SOURCE DATA -

================

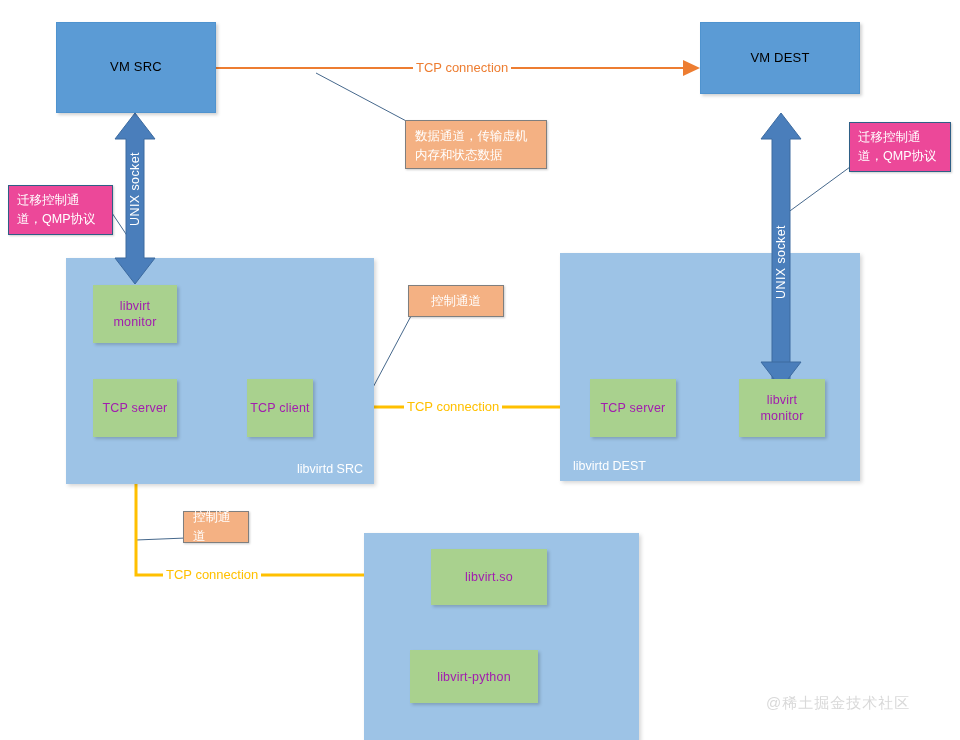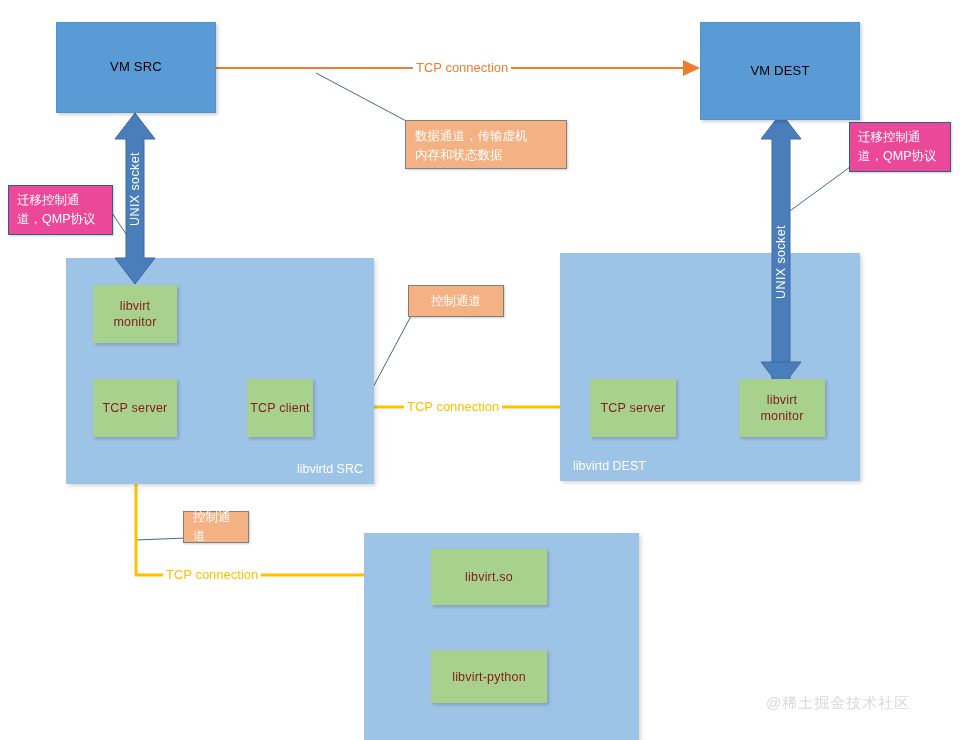--- a/index.html
+++ b/index.html
@@ -186,7 +186,7 @@
     <span>VM SRC</span>
   </div>
 
-  <div class="node vm" style="left:700px;top:22px;width:160px;height:98px;">
+  <div class="node vm" style="left:700px;top:22px;width:160px;height:72px;">
     <span>VM DEST</span>
   </div>
 

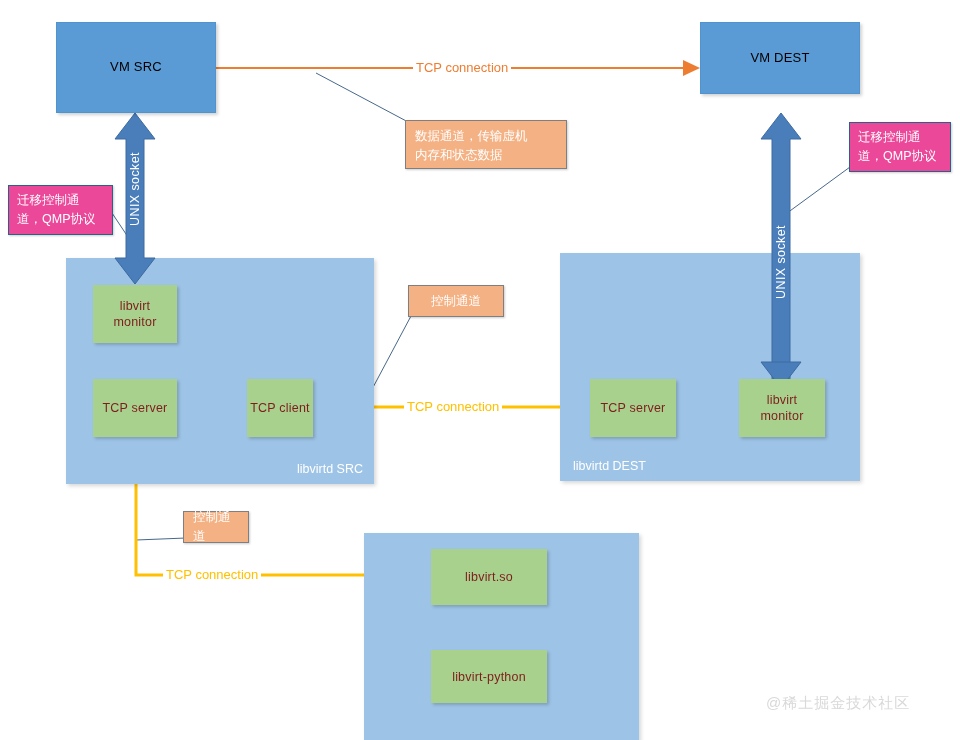--- a/index.html
+++ b/index.html
@@ -230,7 +230,7 @@
 
   <div class="edge-label yellow" style="left:163px;top:567px;">TCP connection</div>
 
-  <div class="note-orange" style="left:405px;top:120px;width:162px;height:49px;">
+  <div class="note-orange" style="left:405px;top:120px;width:142px;height:49px;">
     <div>数据通道，传输虚机</div>
     <div>内存和状态数据</div>
   </div>

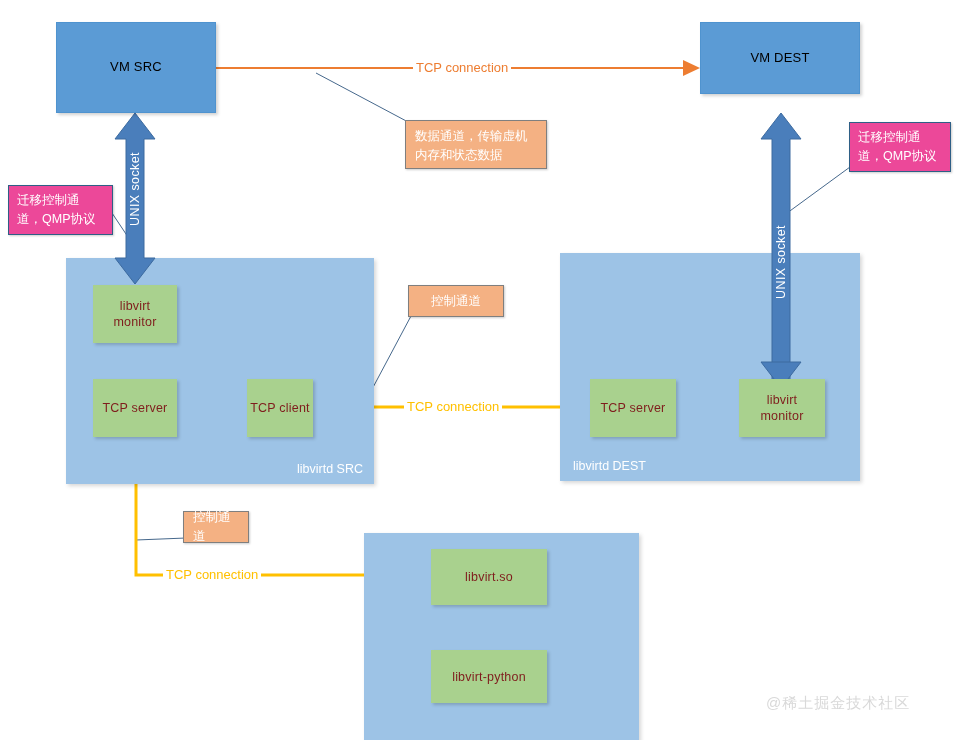--- a/index.html
+++ b/index.html
@@ -52,7 +52,7 @@
     background:#a9d18e;
     border:1px solid #a9d18e;
     font-size:12.5px;
-    color:#7f1d1d;
+    color:#a21caf;
   }
   
   .note-orange{

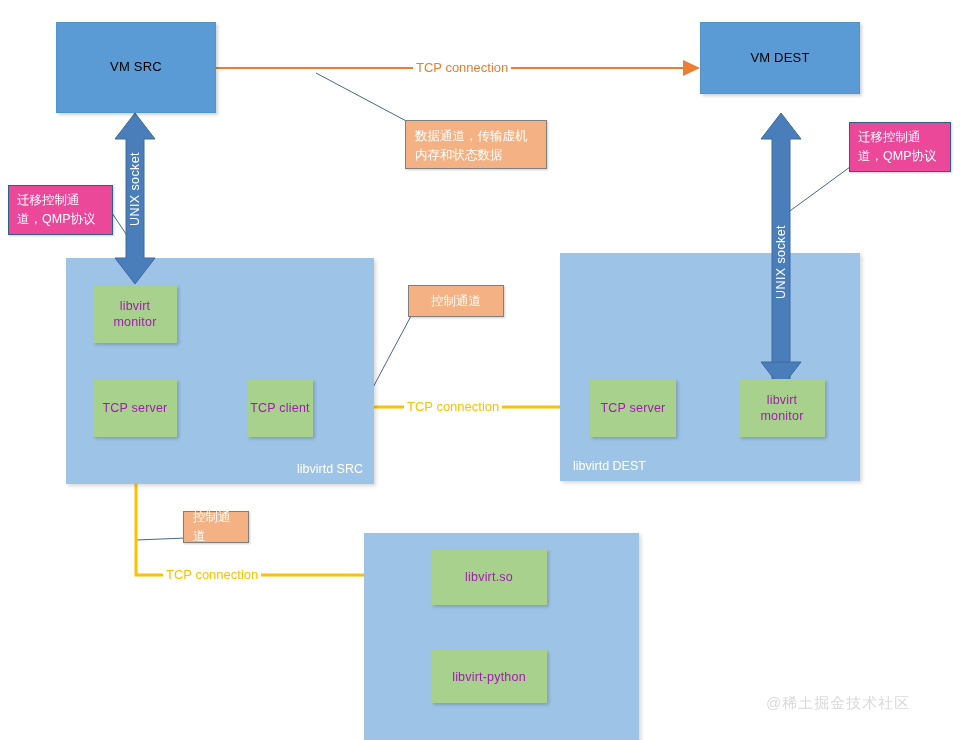--- a/index.html
+++ b/index.html
@@ -216,7 +216,7 @@
     <span>libvirt.so</span>
   </div>
 
-  <div class="node green" style="left:431px;top:650px;width:116px;height:53px;">
+  <div class="node green" style="left:410px;top:650px;width:128px;height:53px;">
     <span>libvirt-python</span>
   </div>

================

EXERCISE REQUIREMENTS - The material above is to be transcribed exactly, with its images omitted.

OUTPUT OF THE TASK -
--- a/index.html
+++ b/index.html
@@ -186,7 +186,7 @@
     <span>VM SRC</span>
   </div>
 
-  <div class="node vm" style="left:700px;top:22px;width:160px;height:98px;">
+  <div class="node vm" style="left:700px;top:22px;width:160px;height:72px;">
     <span>VM DEST</span>
   </div>
 

--- a/index.html
+++ b/index.html
@@ -230,7 +230,7 @@
 
   <div class="edge-label yellow" style="left:163px;top:567px;">TCP connection</div>
 
-  <div class="note-orange" style="left:405px;top:120px;width:162px;height:49px;">
+  <div class="note-orange" style="left:405px;top:120px;width:142px;height:49px;">
     <div>数据通道，传输虚机</div>
     <div>内存和状态数据</div>
   </div>

--- a/index.html
+++ b/index.html
@@ -52,7 +52,7 @@
     background:#a9d18e;
     border:1px solid #a9d18e;
     font-size:12.5px;
-    color:#7f1d1d;
+    color:#a21caf;
   }
   
   .note-orange{

--- a/index.html
+++ b/index.html
@@ -216,7 +216,7 @@
     <span>libvirt.so</span>
   </div>
 
-  <div class="node green" style="left:431px;top:650px;width:116px;height:53px;">
+  <div class="node green" style="left:410px;top:650px;width:128px;height:53px;">
     <span>libvirt-python</span>
   </div>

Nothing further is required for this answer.